### YOUR TASK:
Within the records below, reproduce without change the lines from the line that has "R2Y.X1,X2,X3,X4 - R2Y.X2,X3,X4." through the line that has "all other predictors.", and only those.

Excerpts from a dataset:

§

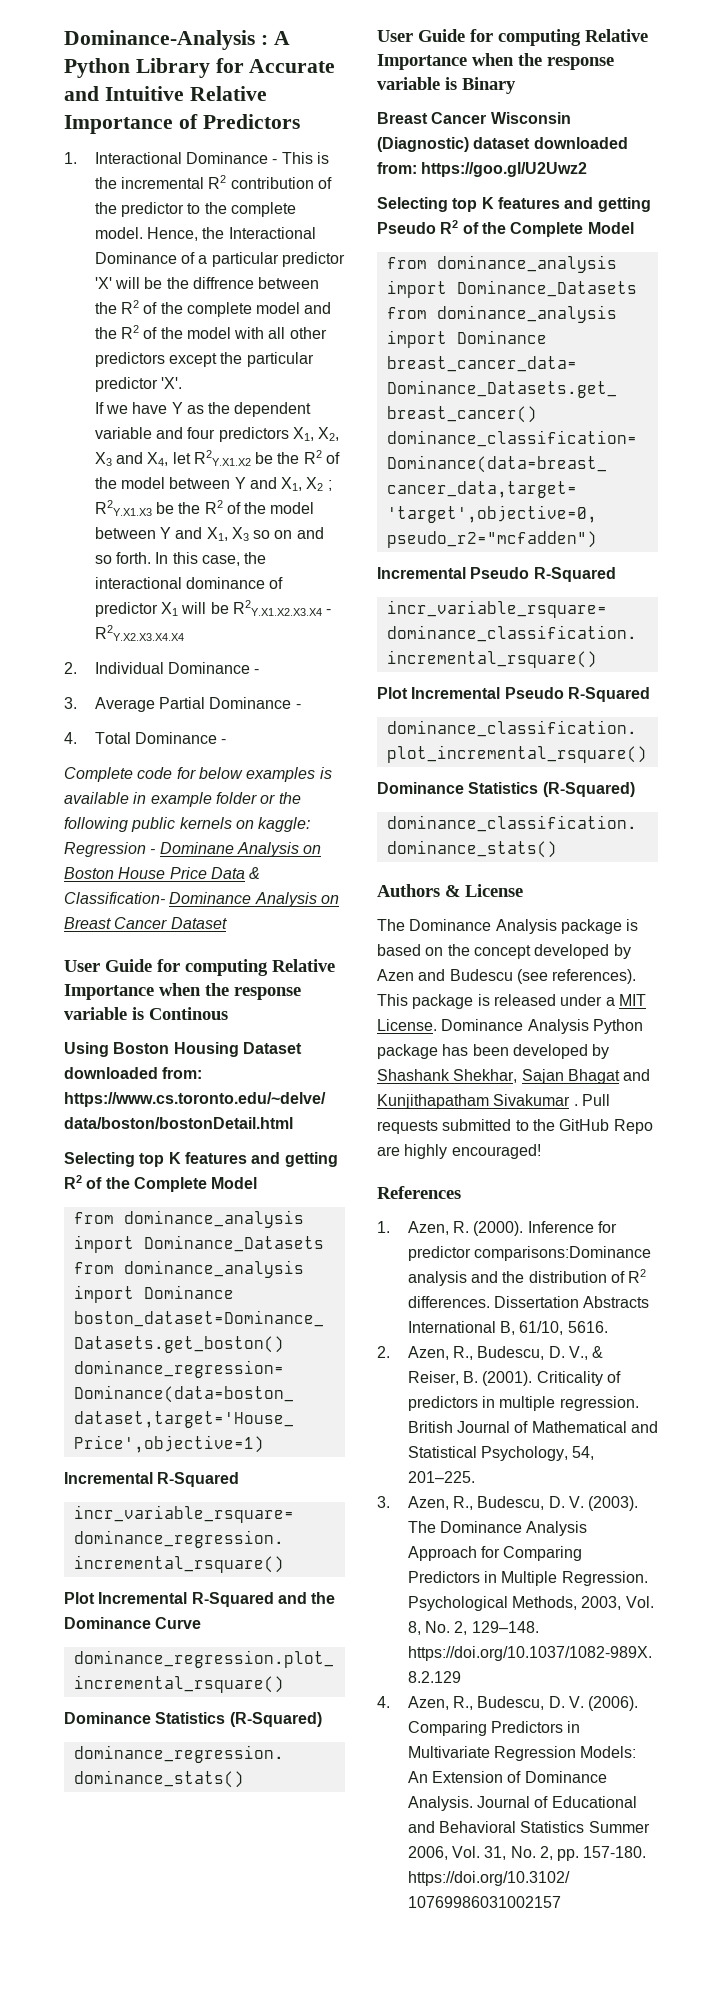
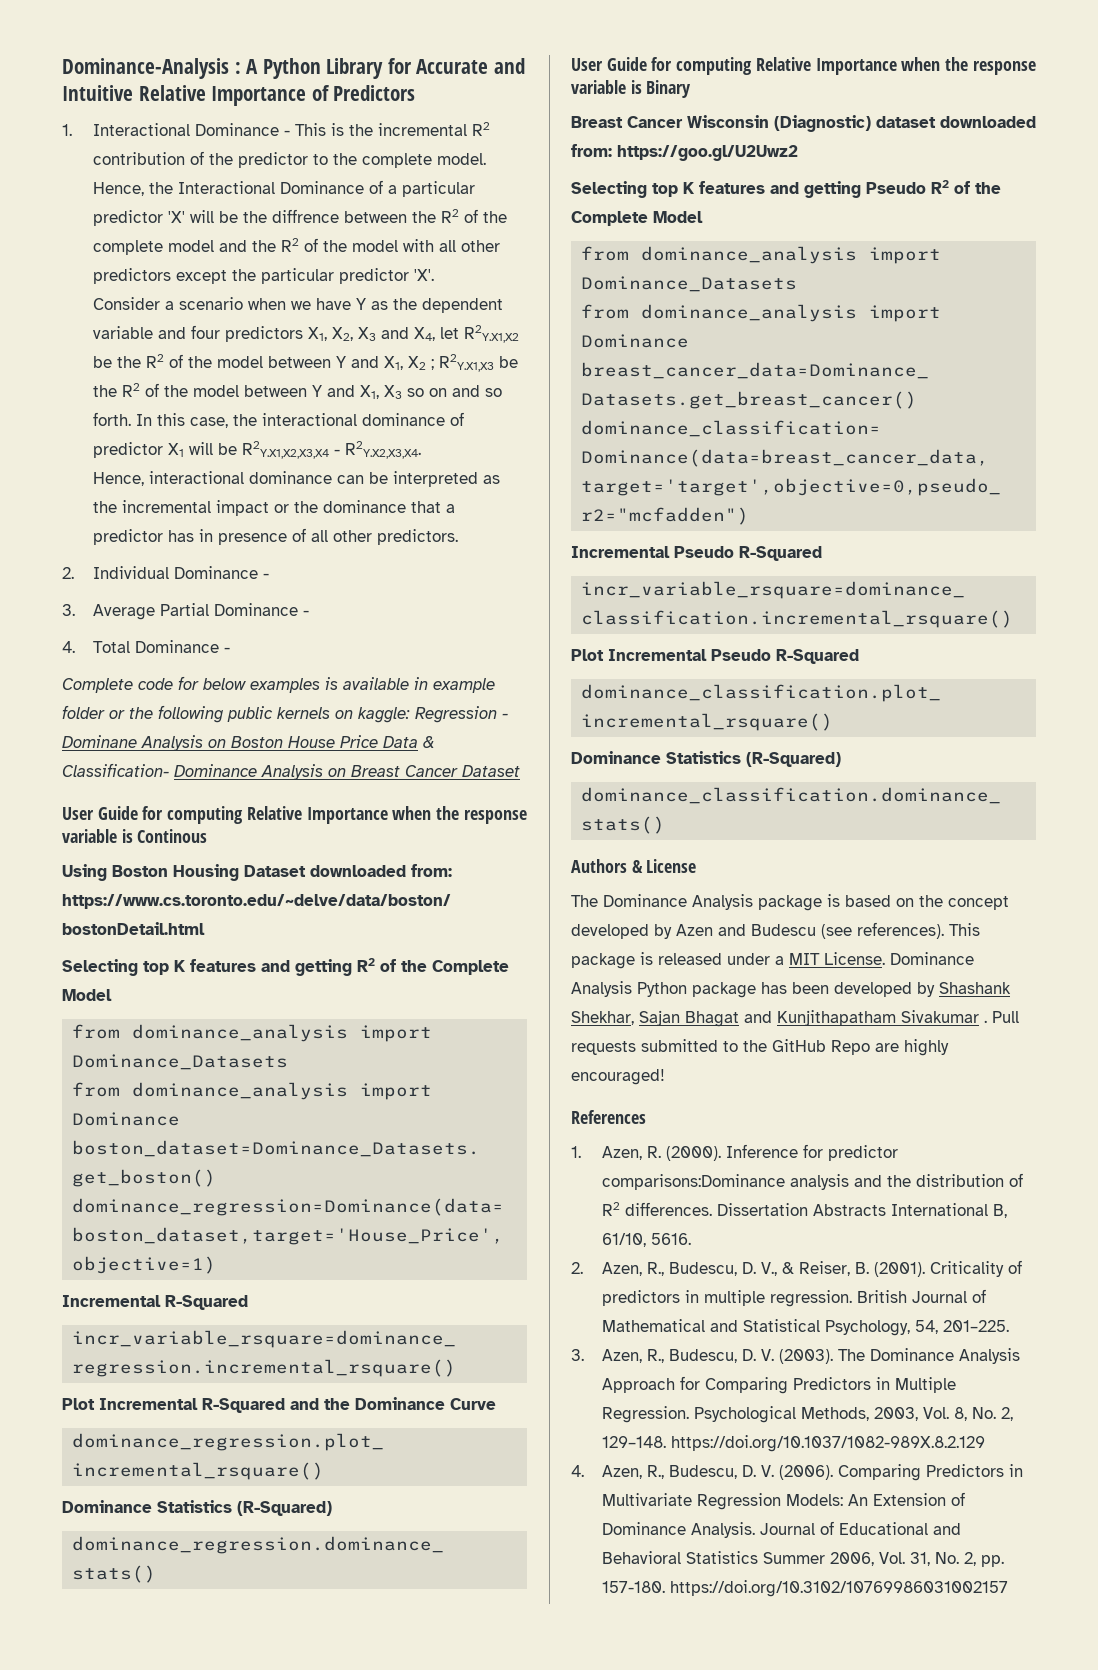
- If we have Y as the dependent variable and four predictors X1, X2, X3 and X4, let R2Y.X1.X2 be the R2 of the model between Y and X1, X2 ; R2Y.X1.X3 be the R2 of the model between Y and X1, X3 so on and so forth.
+ Consider a scenario when we have Y as the dependent variable and four predictors X1, X2, X3 and X4, let R2Y.X1,X2 be the R2 of the model between Y and X1, X2 ; R2Y.X1,X3 be the R2 of the model between Y and X1, X3 so on and so forth.
- In this case, the interactional dominance of predictor X1 will be R2Y.X1.X2.X3.X4 - R2Y.X2.X3.X4.X4
+ In this case, the interactional dominance of predictor X1 will be R2Y.X1,X2,X3,X4 - R2Y.X2,X3,X4.
+ Hence, interactional dominance can be interpreted as the incremental impact or the dominance that a predictor has in presence of all other predictors.

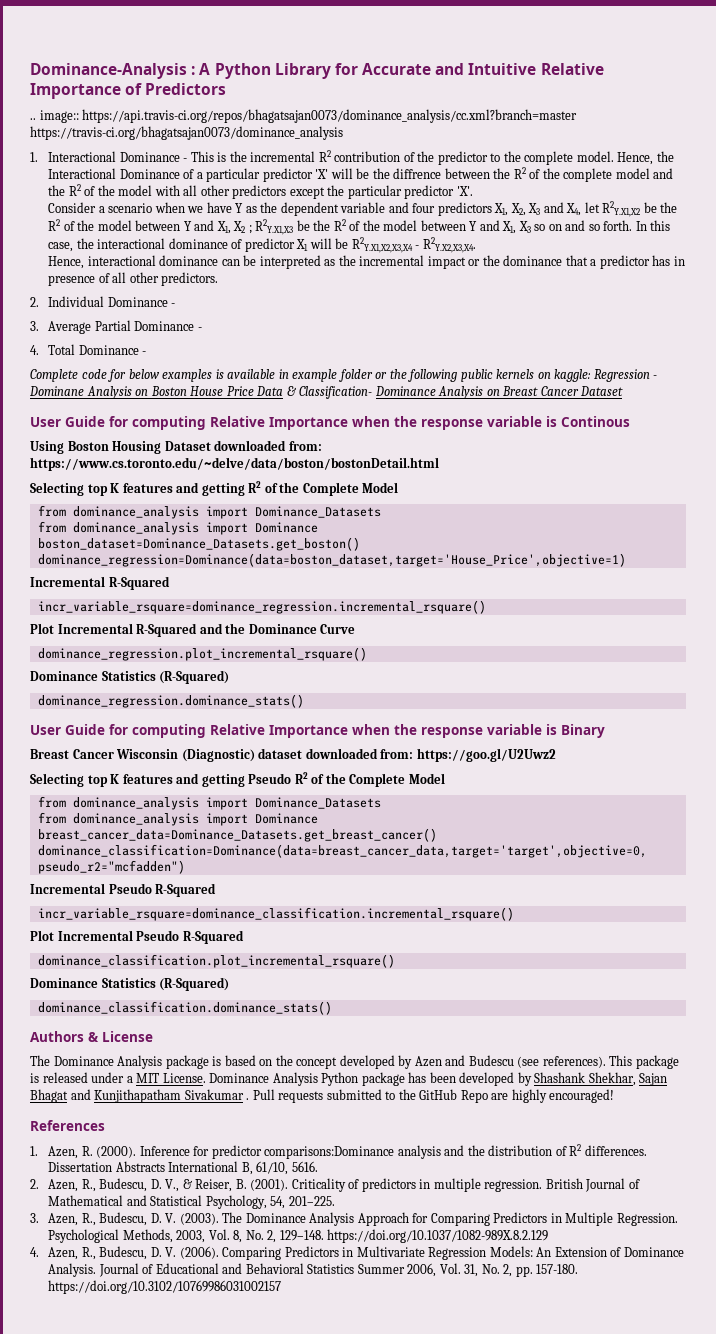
+ .. image:: https://api.travis-ci.org/repos/bhagatsajan0073/dominance_analysis/cc.xml?branch=master https://travis-ci.org/bhagatsajan0073/dominance_analysis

§

### THE ANSWER:
+ In this case, the interactional dominance of predictor X1 will be R2Y.X1,X2,X3,X4 - R2Y.X2,X3,X4.
+ Hence, interactional dominance can be interpreted as the incremental impact or the dominance that a predictor has in presence of all other predictors.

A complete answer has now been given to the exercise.